Failure of drug regulator to ensure quality medicines!
By M.Y.Siddiqui
Recent deaths in Gambia, Uzbekistan and the USA, caused by toxic and contaminated medicines manufactured in and exported by India, has put a question mark on the oversight, efficacy and quality control mechanism of the drugs regulator, the Central Drugs Standard Control 0rganisation (CDSCO). Be it the quality control of both branded and generic medicines, their pricing, rampant manufacturing and marketing of spurious drugs across the country, collusion of National Medical Commission (NMC) and CDSCO, thriving of drug mafia impacting diagnostics, prescriptive medicines, commercialization of healthcare system as a whole are symptomatic of the malaise of all round failure of both the regulators, resulting in fleecing of the people. Medical doctors in private corporate hospitals working on periodic target basis for both diagnostic and prescriptive medicines, in case of failing to meet the target, are fired instantly, is yet another scam indicating crass commercialization and high costs of healthcare, happening with the connivance of the regulators.
Other glaring scams are presentation of precious gifts to doctors, to those responsible for bulk procurement of drugs for their hospitals, funding of their foreign pleasure tours, even financing education of their wards abroad, all through benami transactions subsumed in broad marketing promotions expenditure in their annual balance sheets. Some other important ongoing scam is collusion between drug mafia, pharmaceutical industry and marketers of expired branded drugs with their date of manufacture, MRP, date of expiry erased ingeniously, new dates and other patent identity embossed on the expired drugs in bulk making such drugs fresh and marketed by online dealers at a hefty discounts, thus playing with the lives of people. Lack of accountability of the regulators is pervasive and in violation of all democratic norms and accountability of the government to the people.
There is big money in the medical world and the entire healthcare system is riddled with massive corruption wherein drug mafia, medical education mafia and physicians (multi-discipline medical doctors) in government and private hospitals play major role in cahoots of both the regulators in total collusion with all stakeholders resulting in all round exploitations of the people. Only now the government has woken up to revamp regulators after India’s image as ‘pharmacy of the world’ has been tarnished. Earlier, M/s Ranbaxy, initially and for quite some time known as India’s largest drug producer with hyped high standards of quality, when investigated by the US regulators and others, fell from grace and ultimately was liquidated from the pharmaceutical world. It now stands dismantled with no trace of it with persons at the helm in that defunct enterprise facing prosecution with some in jails.

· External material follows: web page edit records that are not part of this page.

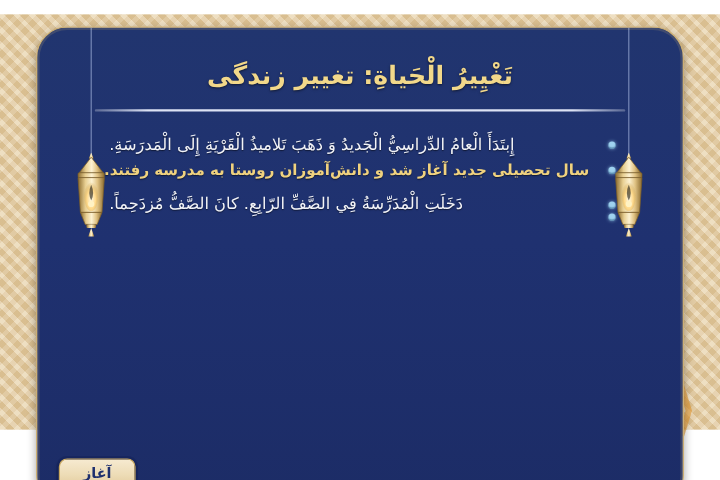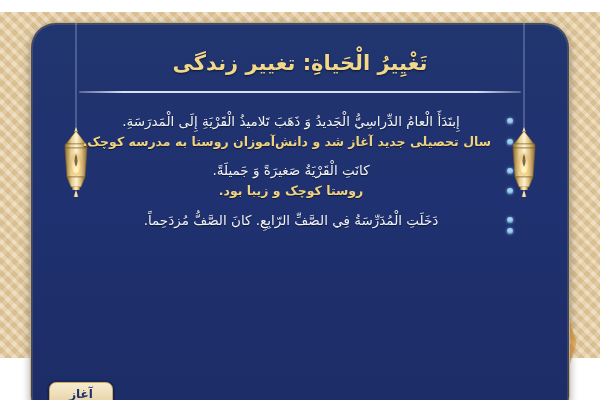"إِبتَدَأَ الْعامُ الدِّراسِيُّ الْجَديدُ" .line { text-align: center -> left }
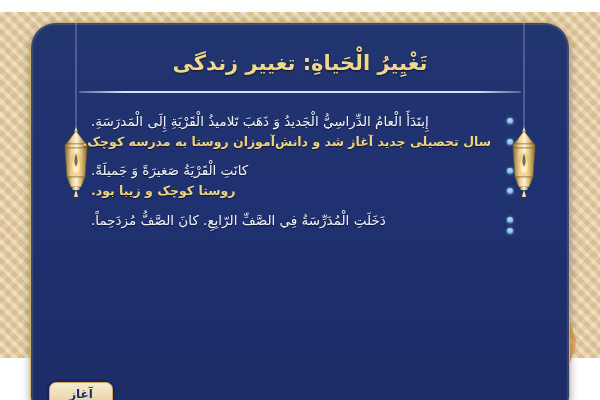"سال تحصیلی جدید آغاز شد" span { text: کوچک -> رفتند }
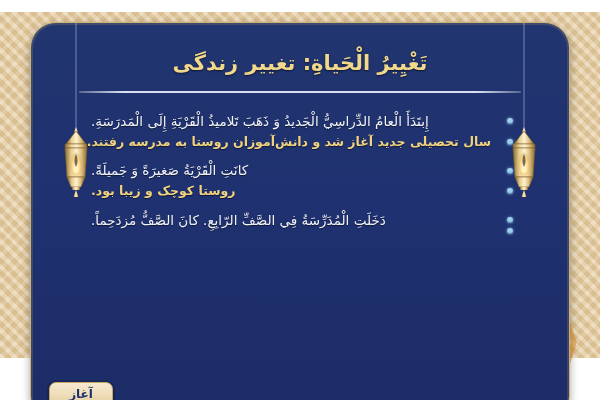"كانَتِ الْقَرْيَةُ صَغيرَةً وَ جَميلَةً." div.pair { html: <div> <div> <span></span> <span>كانَتِ الْقَرْيَةُ صَغيرَةً وَ جَميلَةً.</span> </div> <div> <span></span> <span>روستا کوچک و زیبا بود.</span> </div> </div> -> none }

Now that the union government has woken up to the menace of poor quality of medicines, unchecked mushrooming of spurious drugs and collusion among all stakeholders, responsible for quality control of drugs, its proper marketing, distribution with a contingency plan to do away with shortages of life saving essential drugs in emergent situations, lack of effective oversight mechanism, it is learnt from the union ministry of health and family welfare that a robust plan is underway to make drug regulators more efficient with credible oversight mechanism to revamp the drug regulators.
For this to happen, CDSCO is being centralized for a better monitoring. However, the challenges of a new look oversight mechanism are very formidable when seen in the context of the current landscape of drug regulators. CDSCO, the central regulator with its zonal, sub-zonal offices and labs across the country, is responsible for approving new drugs, devices, clinical trials and laying down standards for drugs. Besides, each state and union territory has its own regulator as well, which is part of food and drug administration in the state. The state regulators look after licensing, auditing manufacturing facilities. There are 38 regulators in states and union territories. Problem arises with lack of integrated well-coordinated approach, in the process loosing control over quality. Simultaneously, officials together with inspecting personnel are most corrupt and they connive with the manufacturers, resulting in poor quality of medicines.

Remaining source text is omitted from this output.